According to new research by Recorded Future, Inc., a security company that specializes in machine-based threat intelligence, a new IoT botnet has been detected as the culprit behind a series of DDoS attacks on financial services companies earlier this year.
The botnet is a variant of Mirai, the crippling botnet which first appeared in 2016 and was behind the toppling of the KrebsonSecurity, OVH and Dyn websites with attack volumes approaching terabit levels. After the source code was released online (the three men behind it have since been arrested), Mirai variants have continued to appear.
“We have seen a lot of variants of that specific piece of malware — malware that infects IoT devices and pulls them into a botnet. What we haven’t seen since then is those botnets used in DDoS attacks,” said Priscilla Moriuchi, director of strategic threat development at Recorded Future.
“This attack in January, to our knowledge anyway, is the first time a large IoT botnet based on Mirai was used to target the financial sector,” she added.
Recorded Future identified seven specific IP addresses used by the controllers for the new Iot botnet, which according to Moriuchi, has been “relatively rare for the botnet”. She also said that the company had used third-party metadata and open source intelligence to track IP geolocations and service banners using Shodan, a search engine for devices that are connected to the Internet.
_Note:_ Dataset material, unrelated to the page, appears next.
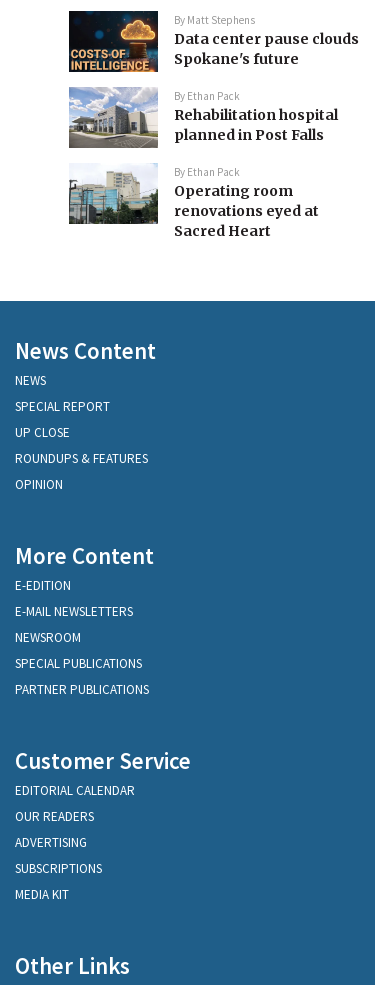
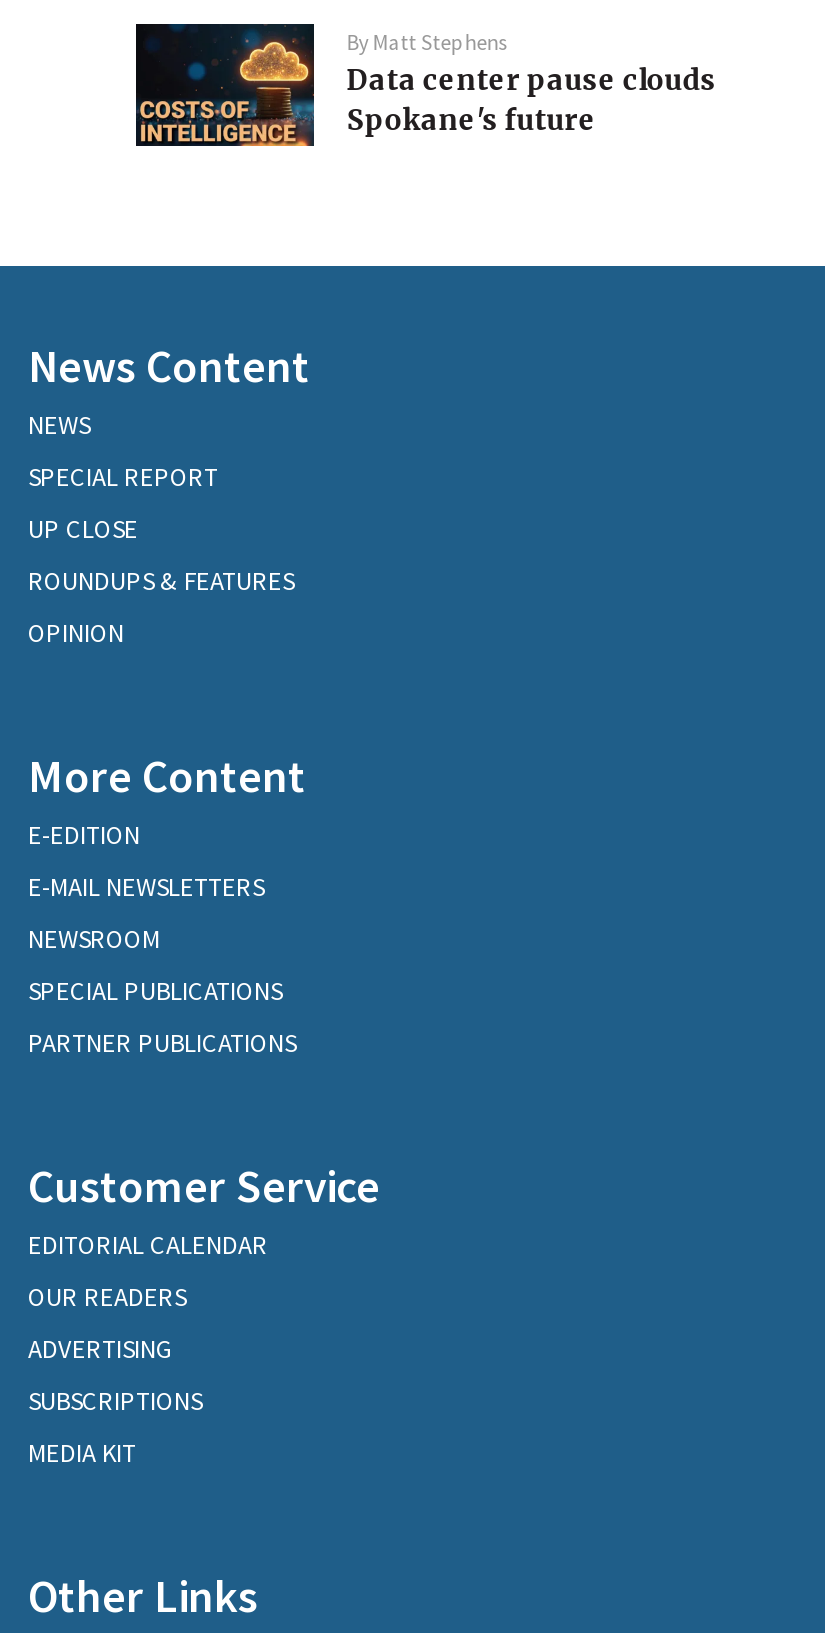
[68,86,338,240] [image] | By Ethan Pack | Rehabilitation hospital | planned in Post Falls | By Ethan Pack | Operating room | renovations eyed at | Sacred Heart -> none
[68,163,159,241] [image] -> none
The company did not specify who the targets were, but did say that they were global financial institutions.
In October of last year, Israeli cybersecurity firm Check Point Software Technologies alerted the public to a huge IoT worldwide botnet it called IoTroop, also dubbed Reaper by NetLab 360. The Check Point researchers said at least 1 million organizations had been scanned and could have been infected by IoTroop, outpacing Mirai. It spread via security vulnerabilities rather than via hardcoding and default passwords, as Mirai did, allowing it to move more quickly.
Recorded Future recommend that users of IoT devices take the following steps to prevent their device being commandeered by an IoT botnet:
- Always replace default manufacturer passwords immediately upon use.
- Keep the firmware for devices current and up to date.
- For IP camera and similar systems that require remote access, invest in a VPN.
- Disable unnecessary services (e.g., Telnet) and close ports that are not required for the IoT device.